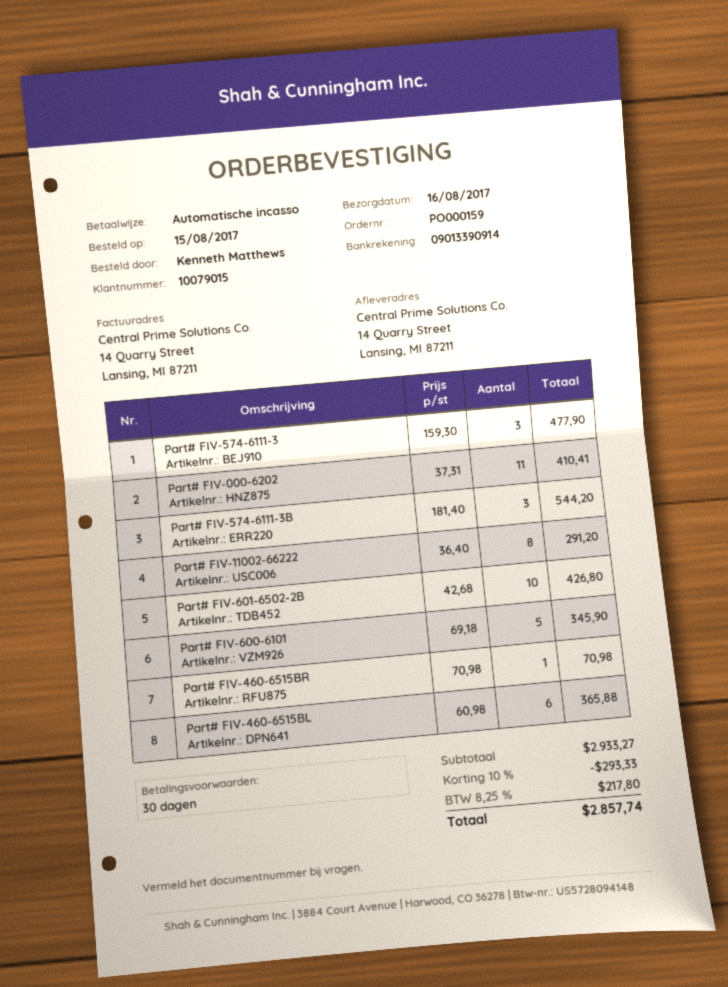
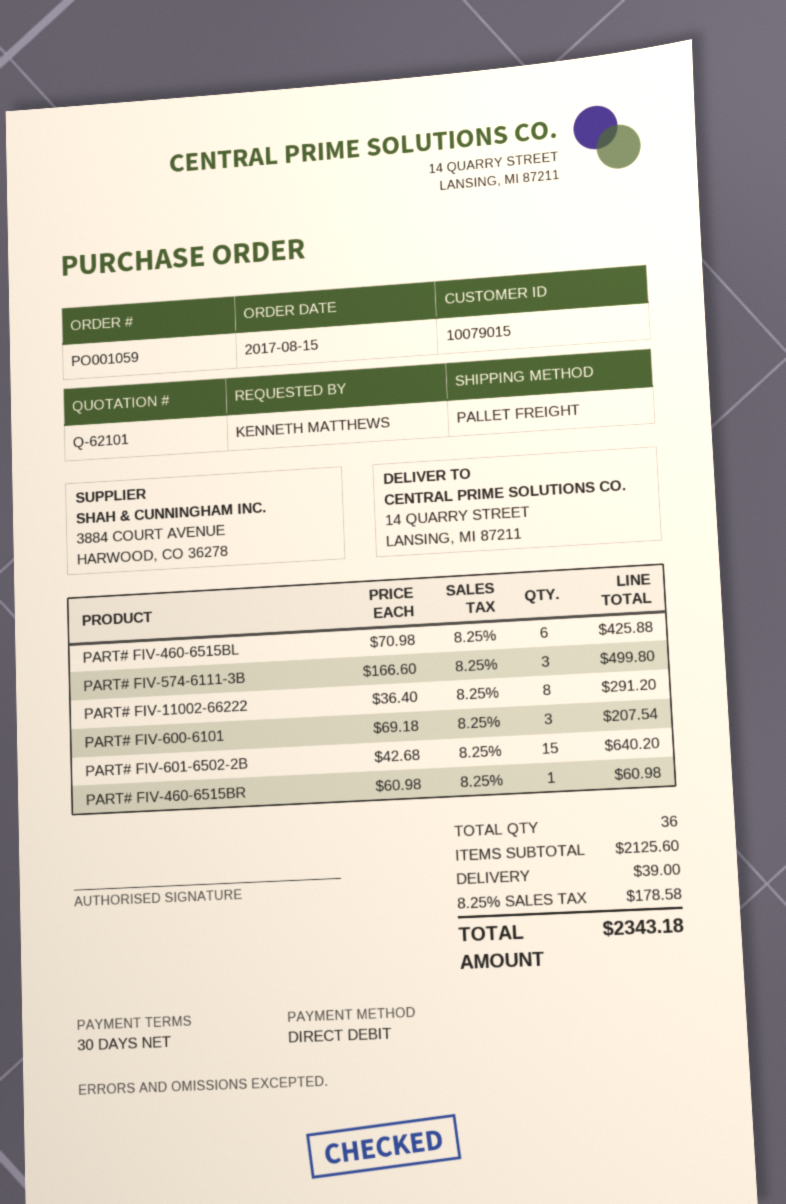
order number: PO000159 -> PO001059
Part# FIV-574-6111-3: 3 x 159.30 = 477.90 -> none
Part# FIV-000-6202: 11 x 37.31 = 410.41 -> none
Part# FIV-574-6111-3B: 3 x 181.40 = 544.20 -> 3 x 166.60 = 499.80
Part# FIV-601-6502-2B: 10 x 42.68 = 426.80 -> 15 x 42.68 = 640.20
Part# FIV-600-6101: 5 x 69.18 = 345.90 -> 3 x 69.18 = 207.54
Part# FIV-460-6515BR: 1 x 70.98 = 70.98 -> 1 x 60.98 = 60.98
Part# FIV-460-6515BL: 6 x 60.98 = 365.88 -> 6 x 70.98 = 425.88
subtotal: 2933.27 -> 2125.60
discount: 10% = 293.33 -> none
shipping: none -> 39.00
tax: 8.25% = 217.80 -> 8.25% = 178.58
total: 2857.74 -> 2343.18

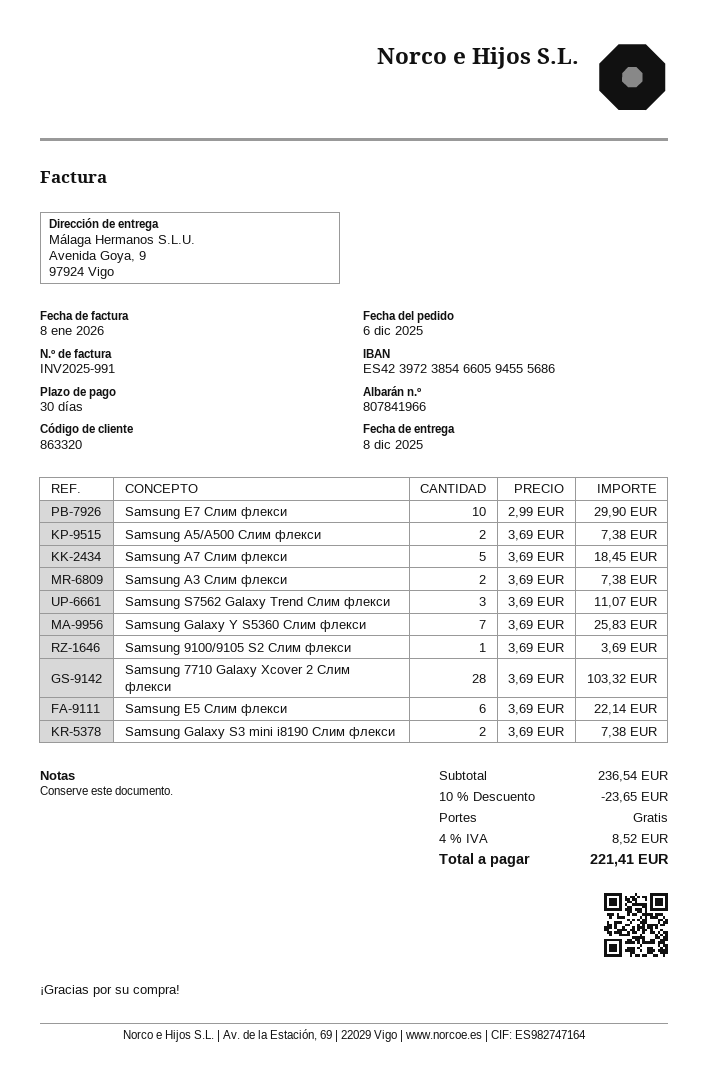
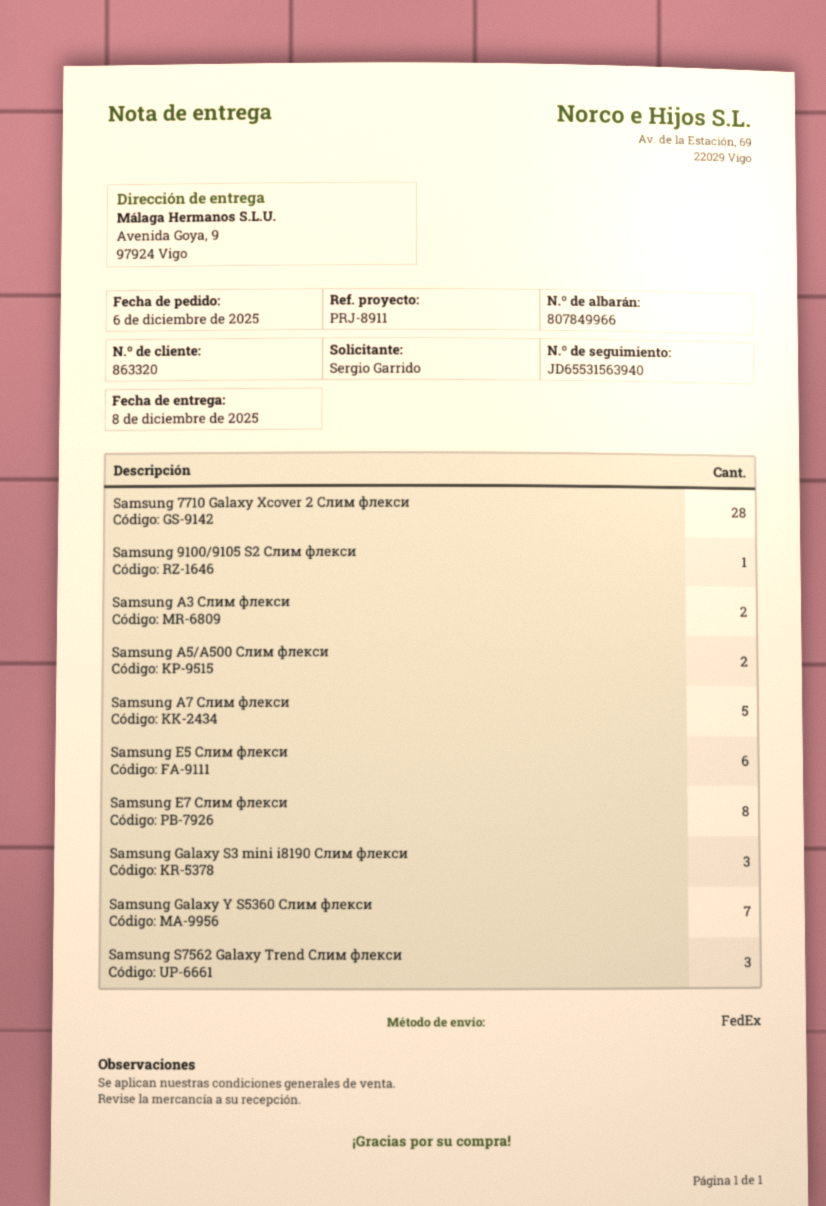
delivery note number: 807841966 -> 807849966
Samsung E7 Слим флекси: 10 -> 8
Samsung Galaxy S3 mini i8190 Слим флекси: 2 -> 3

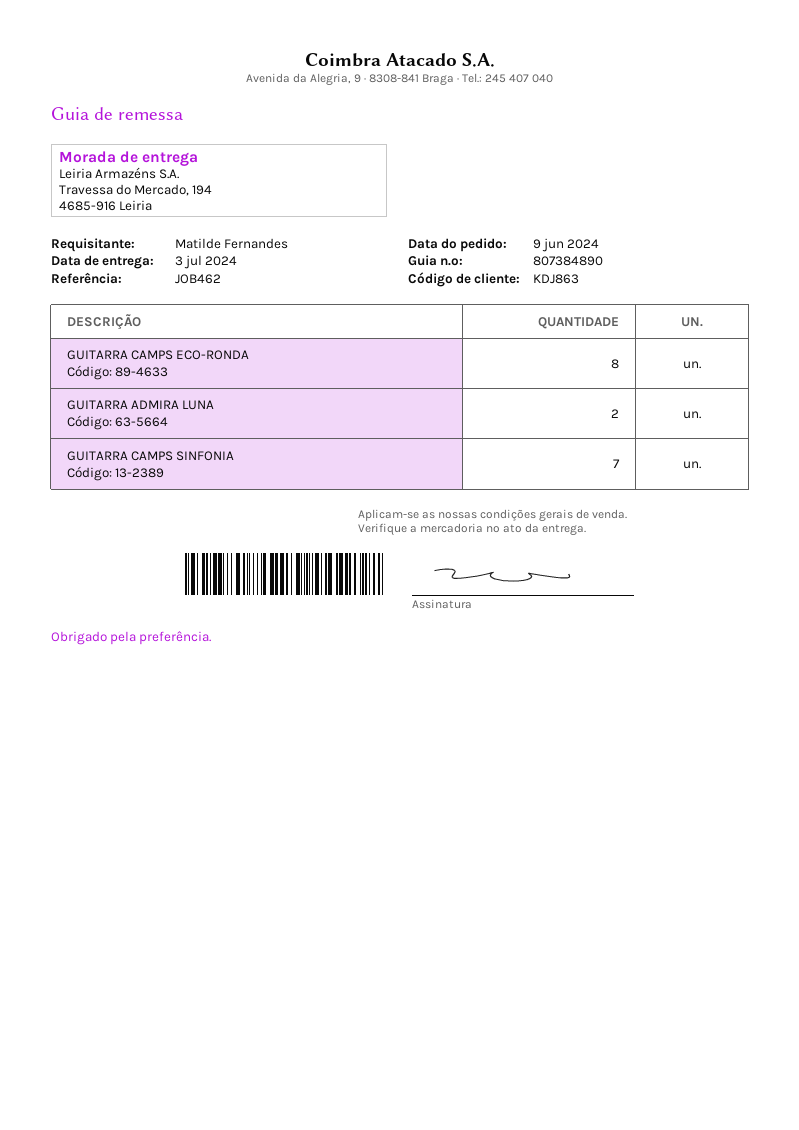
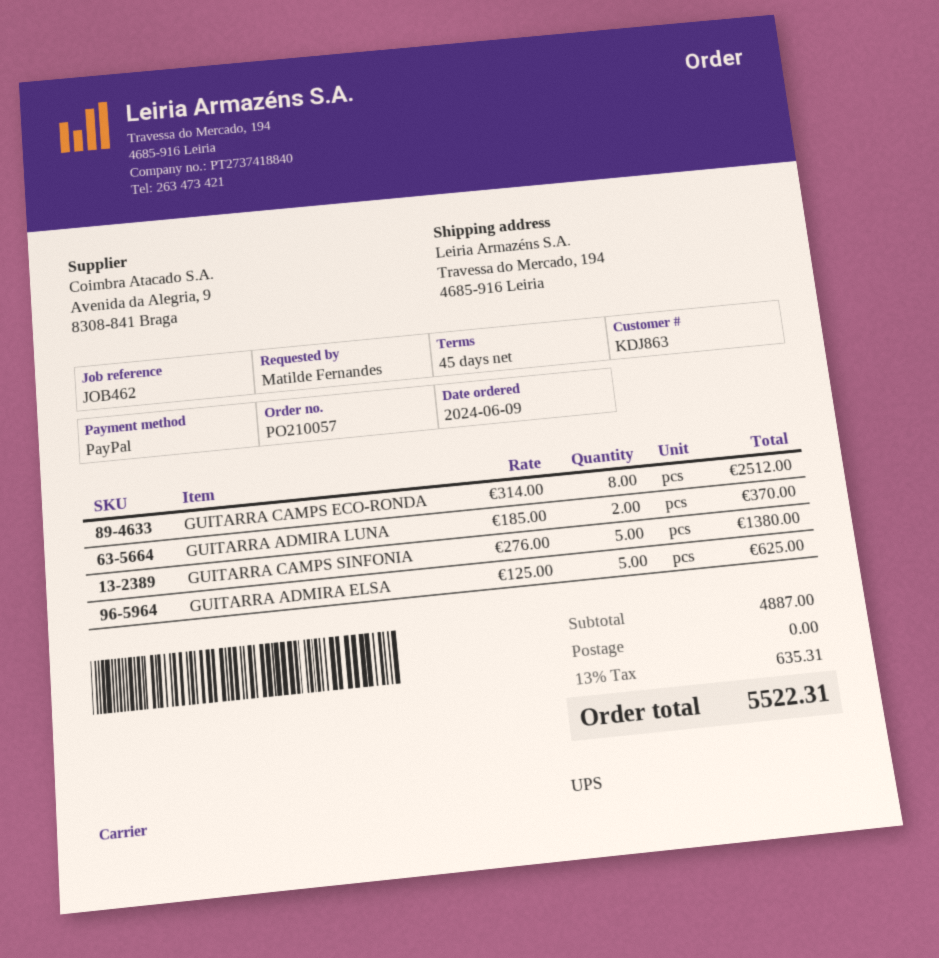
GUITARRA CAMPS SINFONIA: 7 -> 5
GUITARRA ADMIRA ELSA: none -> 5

▸ The task
When you reach the line with "delivery note number: 807841966 -> 807849966" in the entries above, start copying, and go on word for word to the last line; skip any picture.

▸ Exercise answer
delivery note number: 807841966 -> 807849966
Samsung E7 Слим флекси: 10 -> 8
Samsung Galaxy S3 mini i8190 Слим флекси: 2 -> 3

GUITARRA CAMPS SINFONIA: 7 -> 5
GUITARRA ADMIRA ELSA: none -> 5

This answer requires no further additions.